Louise McCarthy

Personal information
- Full name: Louise Noreen McCarthy
- Born: 18 October 1993 (age 32) Dublin, Ireland
- Batting: Right-handed
- Bowling: Right-arm medium
- Role: Bowler
- Relations: Barry McCarthy (brother)

International information
- National side: Ireland (2010–2017);
- ODI debut (cap 64): 7 July 2010 v England
- Last ODI: 10 February 2017 v India
- T20I debut (cap 18): 14 October 2010 v Sri Lanka
- Last T20I: 3 August 2016 v South Africa

Domestic team information
- 2015: Typhoons
- 2016–2017: Dragons
- 2018–2019: Typhoons
- 2019: Durham
- 2020: Scorchers

Career statistics
| Competition | WODI | WT20I |
| Matches | 28 | 28 |
| Runs scored | 75 | 47 |
| Batting average | 4.68 | 4.27 |
| 100s/50s | 0/0 | 0/0 |
| Top score | 15 | 13 |
| Balls bowled | 1,130 | 540 |
| Wickets | 17 | 12 |
| Bowling average | 48.05 | 43.41 |
| 5 wickets in innings | 0 | 0 |
| 10 wickets in match | 0 | 0 |
| Best bowling | 4/18 | 2/14 |
| Catches/stumpings | 4/– | 0/– |
- Source: Cricinfo, 27 May 2021

= Louise McCarthy =

Irish cricketer (born 1993)

Louise Noreen McCarthy (born 18 October 1993) is an Irish cricketer who plays as a right-arm medium bowler.
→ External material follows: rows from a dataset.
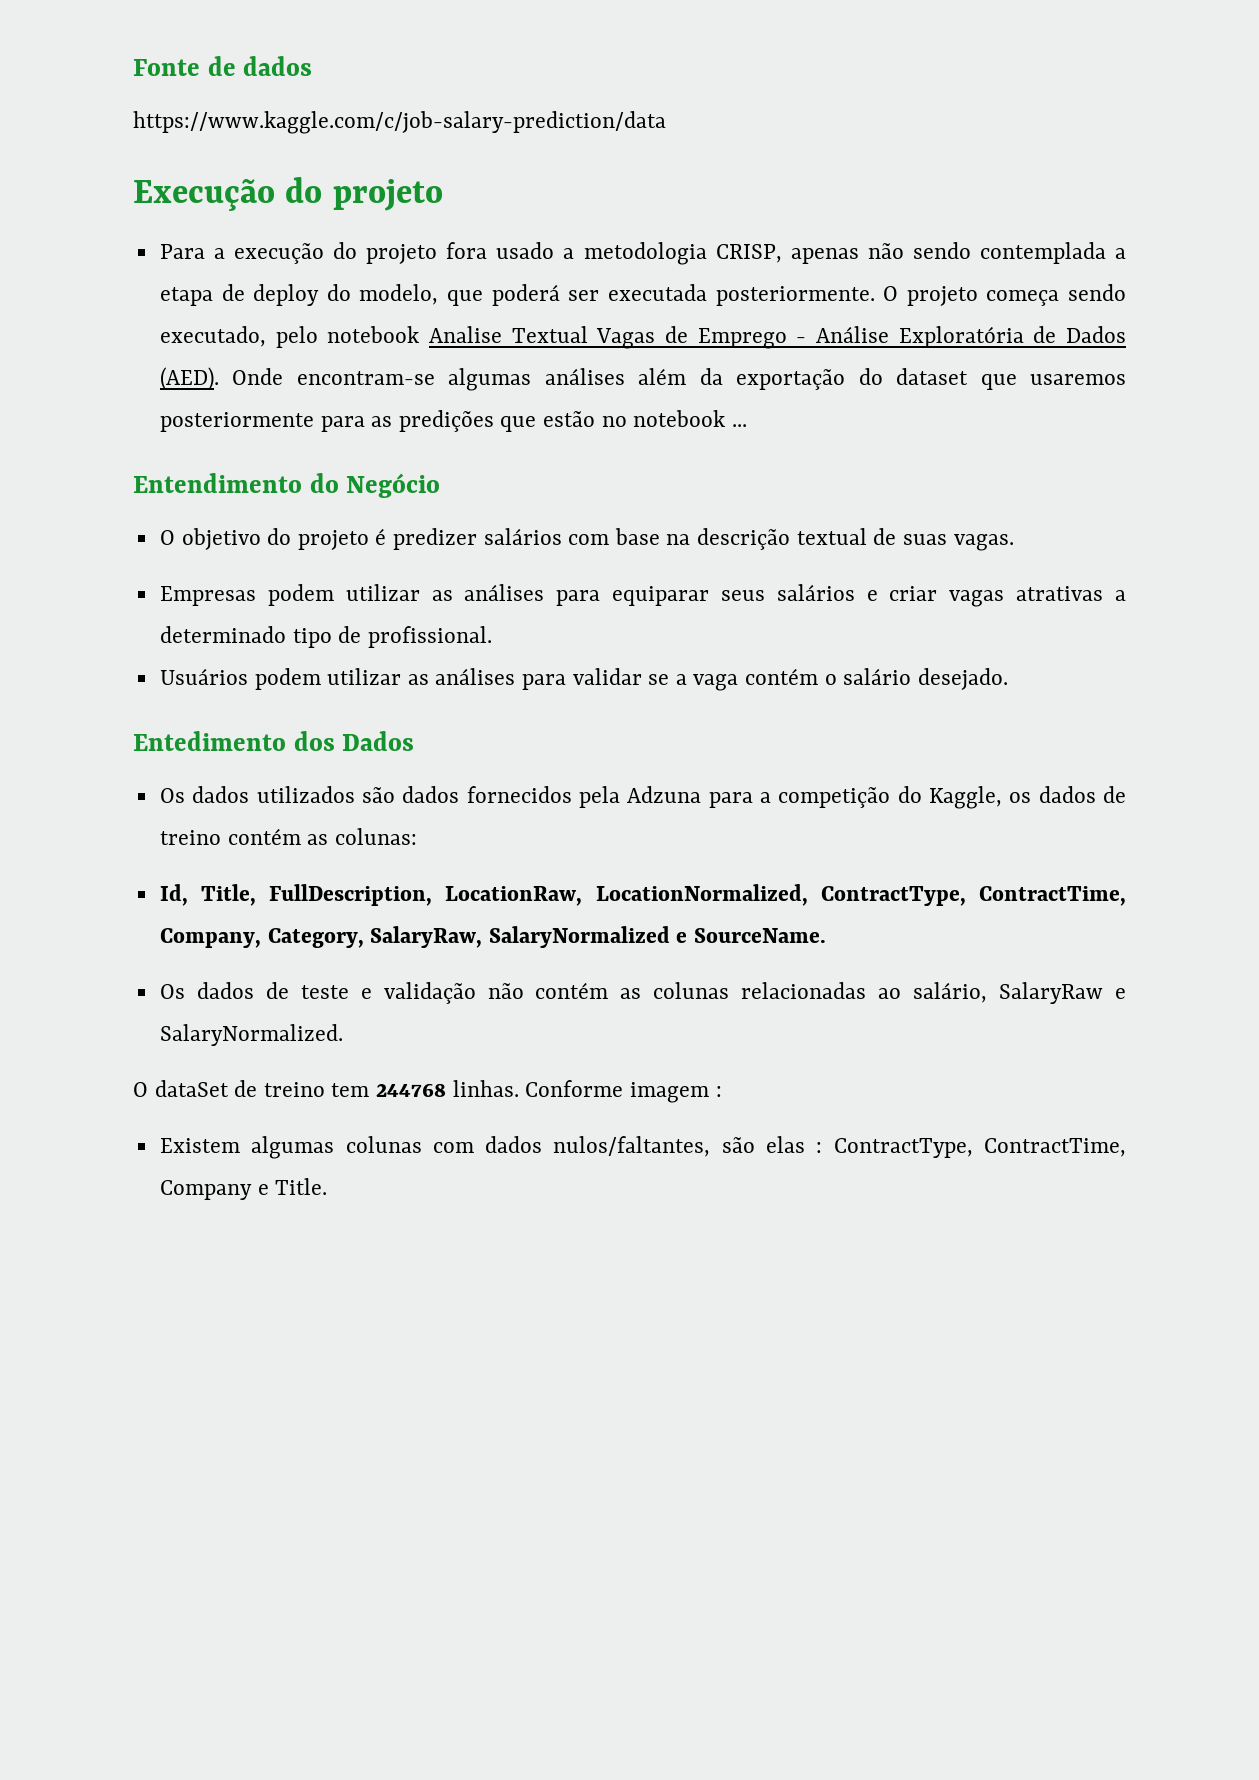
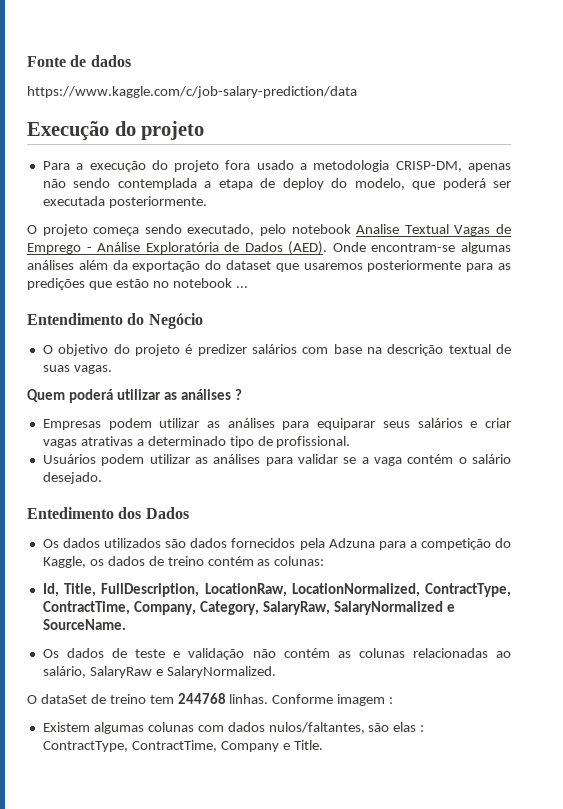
[715,244,782,263] CRISP, -> [395,161,462,172] CRISP-DM,
(875, 296) none -> (207, 202) //
(1014, 542) none -> [27,389,242,403] // Quem poderá utilizar as análises ?

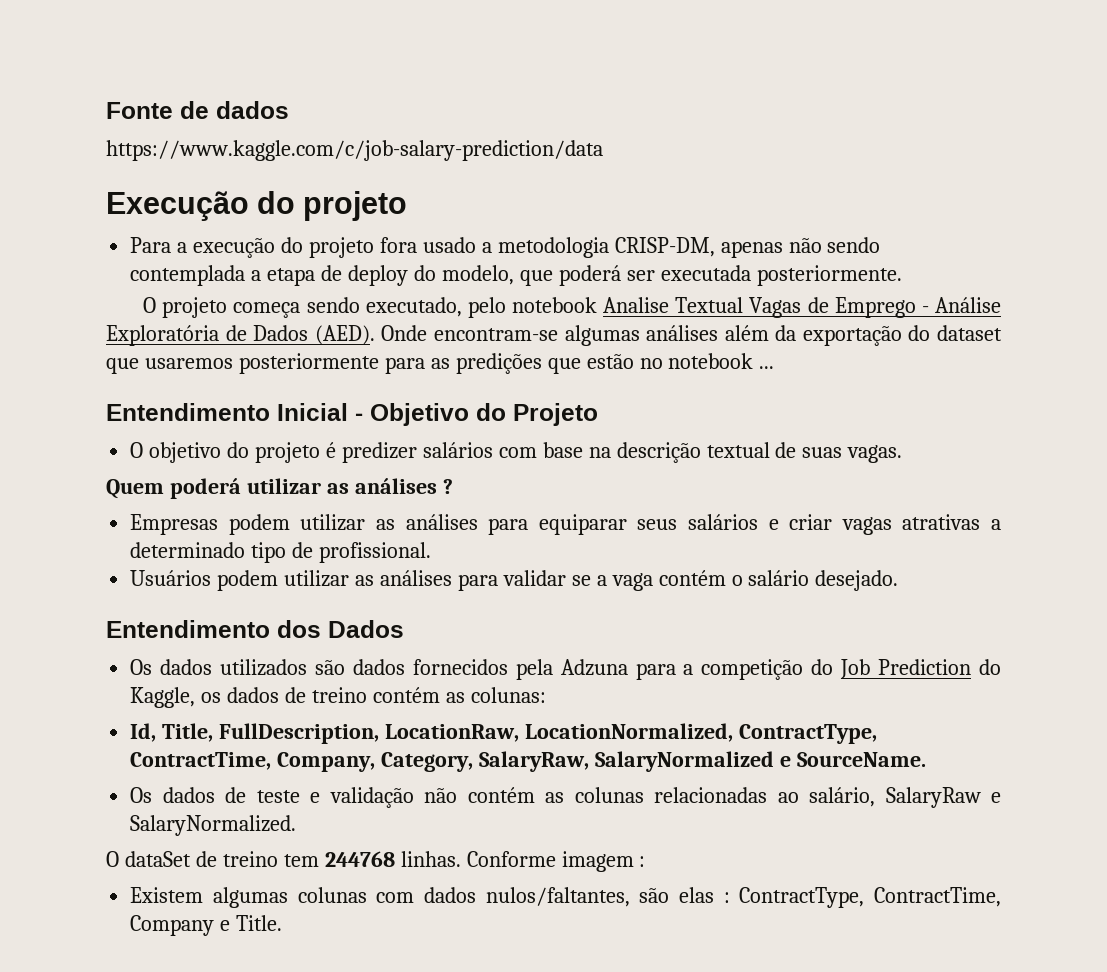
[127,313,203,329] do Negócio -> [277,403,598,426] Inicial - Objetivo do Projeto
[27,507,114,519] Entedimento -> [106,620,270,638] Entendimento
(512, 543) none -> [840,659,1001,679] Job Prediction do

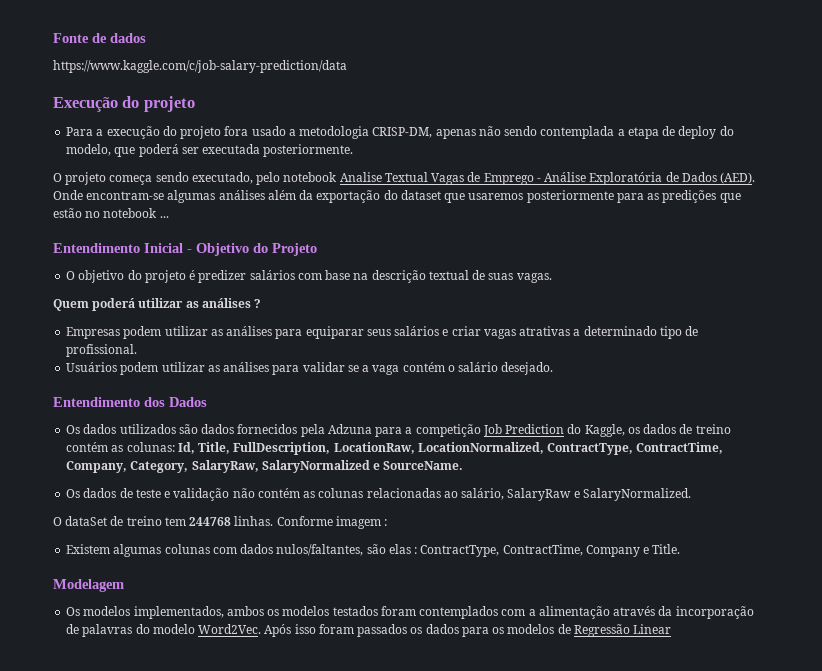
[811,659,834,675] do -> (481, 430) none
(546, 695) // -> (175, 447) none
(283, 923) none -> [53,579,124,592] [66,606,754,619] [66,624,672,637] // Modelagem // Os modelos implementados, ambos os modelos testados foram contemplados com a alimentação através da incorporação de palavras do modelo Word2Vec. Após isso foram passados os dados para os modelos de Regressão Linear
She made her international debut for Ireland in 2010 at the age of 16, and went on to play 28 One Day Internationals and 28 Twenty20 Internationals between 2010 and 2017. In June 2020, she was added to Ireland's training squad following a three-year absence. In July 2020, she was awarded a non-retainer contract by Cricket Ireland for the following year. She has played domestic cricket for all three of the Women's Super Series teams, as well as spending the 2019 season with Durham. She is the sister of Barry McCarthy, who played for Durham and Ireland.